An award for being healthy

Monday, October 1, 2012
Displaying their banner, (front) Eric Mentzer, Brady Meyer, Amanda Bruns, Sidney Johnson, Lauren Johnson, Trentin Moeller. Middle - Dawson Bloom, Chase Evans, Valisiana Iron-Shell, Kylie Humlicek, Beth Bailey. Back - Power Panther who promotes "Eat Smart, Play Hard", school nurse Kathy Robley, nutrition director Julie Evans, PE teacher Angie Willer.

Schaller Crestland Elementary School and Ridge View Middle School received a national award on Thursday for feeding their students healthy meals and encouraging more physical activity. There are only 18 schools in the state of Iowa that have received the award.

Food Director Julie Evans applied last fall for the HealthierUS School Challenge award after getting the cooks, school nurse, administration and physical education teacher on board. She received word in July that the schools would be recognized as a healthy school.

But the truth is, the administrators began discussing and implementing a wellness plan for the schools nearly a decade ago. That is what put the schools in the forefront of so many other schools and that is why they were deserving of the award, said Ann Feilmann, Bureau Chief of Nutrition and Health Services for the Iowa Dept. of Education. She was on hand Thursday to present the award to the staff and the students, all of whom have worked hard to make the plan work and even enjoyable.

Feilmann said that she was pleased to be able to present the award and said Schaller-Crestland and Ridge View have done an "excellent job staying ahead of the curve. The students will be the winners in the end."

It has been a learning process to make changes but what better place than school to make them.

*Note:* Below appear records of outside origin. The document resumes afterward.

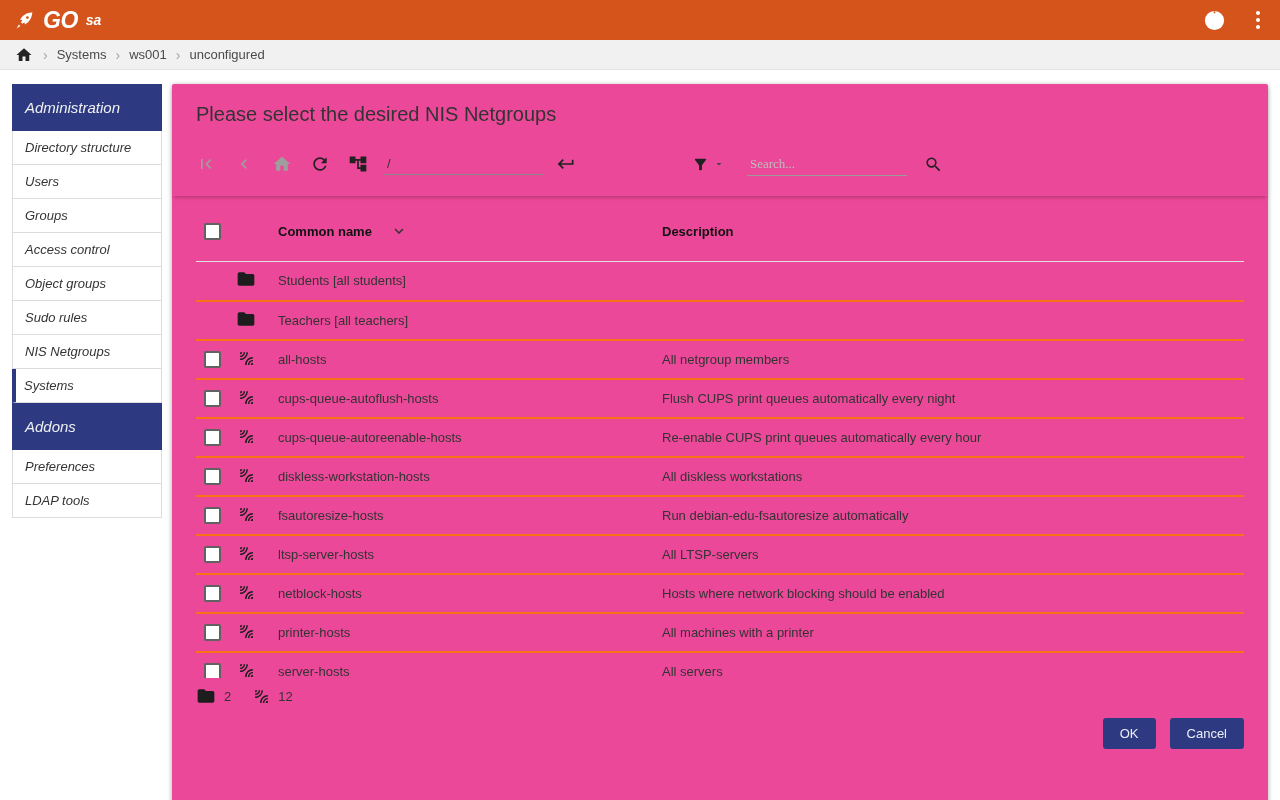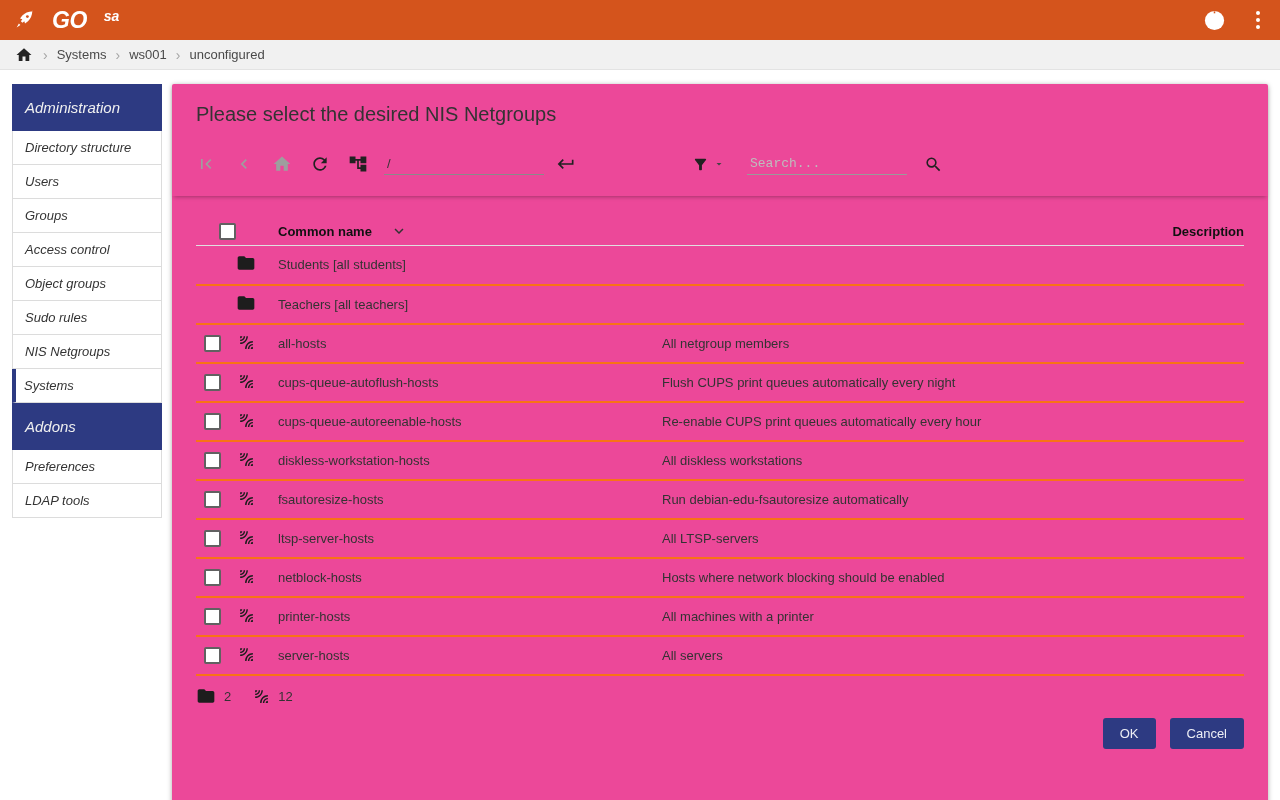--- a/index.html
+++ b/index.html
@@ -1,20 +1,20 @@
 <!DOCTYPE html>
 <html><head>
 <meta charset="utf-8">
 <style>
   * { margin:0; padding:0; box-sizing:border-box; }
   html,body { width:1280px; height:800px; background:#ffffff; font-family:"Liberation Sans", sans-serif; overflow:hidden; }
 
   
   .topbar { height:40px; background:#d4541c; display:flex; align-items:center; padding:0 14px; }
-  .logo { display:flex; align-items:flex-start; gap:17px; color:#fff; cursor:pointer; }
+  .logo { display:flex; align-items:center; gap:8px; color:#fff; cursor:pointer; }
   .logo-main { font-size:23px; font-weight:bold; font-style:italic; letter-spacing:-.5px; line-height:1; }
   .logo-sub  { font-size:14px; font-weight:bold; font-style:italic; line-height:1; padding-bottom:1px; }
   .topbar-right { margin-left:auto; display:flex; align-items:center; gap:24px; }
   .kebab { display:flex; flex-direction:column; gap:3px; padding:2px 6px; cursor:pointer; }
   .kebab i { width:4px; height:4px; border-radius:50%; background:#fff; }
 
   
   .breadcrumb { height:30px; background:#f1f1f1; border-bottom:1px solid #e3e3e3; display:flex; align-items:center; gap:9px; padding:0 14px; }
   .breadcrumb .crumb { font-size:13px; color:#4a4a4a; cursor:pointer; }
   .breadcrumb .sep { color:#a5a5a5; font-size:14px; line-height:1; }
@@ -32,29 +32,29 @@
   .panel { flex:1; height:784px; background:#ec4899; border-radius:2px; box-shadow:0 1px 5px rgba(0,0,0,.35); display:flex; flex-direction:column; }
   .panel-header { padding:18px 24px 20px; box-shadow:0 3px 4px -2px rgba(0,0,0,.3); position:relative; z-index:2; }
   .panel-title { font-size:20px; font-weight:400; color:#333; line-height:24px; margin:0 0 26px; }
   .toolbar { display:flex; align-items:center; height:24px; }
   .tool-icon { display:inline-flex; align-items:center; justify-content:center; width:20px; height:20px; cursor:pointer; flex:none; }
   .tool-icon + .tool-icon { margin-left:18px; }
   .tool-icon.disabled { cursor:default; }
   .path-input { width:160px; margin-left:16px; border:none; border-bottom:1px solid #8a8a8a; font-size:13px; color:#333; padding:3px 3px; outline:none; background:transparent; font-family:"Liberation Sans", sans-serif; }
   .enter-icon { margin-left:12px; }
   .filter-group { margin-left:116px; display:flex; align-items:center; gap:4px; cursor:pointer; }
-  .search-input { width:160px; margin-left:22px; border:none; border-bottom:1px solid #9a9a9a; font-size:13px; color:#333; padding:3px 3px; outline:none; background:transparent; font-family:Liberation Mono, monospace; }
+  .search-input { width:160px; margin-left:22px; border:none; border-bottom:1px solid #9a9a9a; font-size:13px; color:#333; padding:3px 3px; outline:none; background:transparent; font-family:Liberation Serif, serif; }
   .search-input::placeholder { color:#bdbdbd; }
   .search-icon { margin-left:16px; }
 
   
   .list-area { height:482px; overflow:hidden; padding:0 24px; }
   table { width:100%; border-collapse:collapse; table-layout:fixed; }
   col.c-check { width:40px; } col.c-icon { width:42px; } col.c-name { width:384px; }
-  th { text-align:right; font-size:13px; color:#111; font-weight:bold; padding:26px 0 5px; border-bottom:1px solid #e0e0e0; }
+  th { text-align:left; font-size:13px; color:#111; font-weight:bold; padding:26px 0 21px; border-bottom:1px solid #e0e0e0; }
   th.th-check, td.td-check { padding-left:8px; }
   td { font-size:13px; color:#333; border-bottom:2px solid #f97316; height:39px; padding:0; overflow:hidden; white-space:nowrap; }
   .th-name-wrap { display:flex; align-items:center; gap:18px; }
   .cb { display:inline-block; width:17px; height:17px; border:2px solid #616161; border-radius:2px; background:#fff; cursor:pointer; vertical-align:middle; }
   .row-icon { display:inline-flex; width:20px; height:20px; align-items:center; justify-content:center; }
   td.td-name { cursor:pointer; padding-right:10px; }
 
   
   .footer-counts { height:36px; display:flex; align-items:center; gap:8px; padding:0 24px; }
   .footer-counts .cnt { font-size:13px; color:#333; margin-right:14px; }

"We make you smarter in math and reading and science and social studies," said principal Ellen Pickhinke to the elementary and middle school students present for the award ceremony, "but we also want you to be aware of being healthier." Supt. Dave Kwikkel added, "I'm so dog gone proud of you. This is a celebration of you all thinking of yourselves and thinking of your wellness."

The new school lunch program is packed with fresh fruits and vegetables, whole grains, smaller portion sizes and no more sugar-packed desserts. Students are encouraged to eat more of the fruits and the vegetables so they are not hungry at the end of the day. Evans sees it working every day.

The extra activity the students are receiving in PE with Angie Willer is also being enjoyed by the students.

"When they are having fun, they will be more likely to want to exercise when they are older," Evans added.

Not only are the kids making healthy changes but so is the staff. There are six kitchen staff members at the two schools which Evans calls her "fearless warriors" who cook, get things done and are always encouraging the students to try new things.

The HealthierUS School Challenge (HUSSC) is a voluntary certification initiative established in 2004 to recognize those schools participating in the National School Lunch Program that have created healthier school environments through promotion of nutrition and physical activity.

To date, HUSSC awards have been given to schools in 48 states. As of Aug. 20, there are 4,096 schools certified.

Many schools find that applying for the Challenge is a valuable learning process that helps their school wellness team focus on areas needing improvement.

The schools received a plague, banner and a $500 award to use towards hot lunches.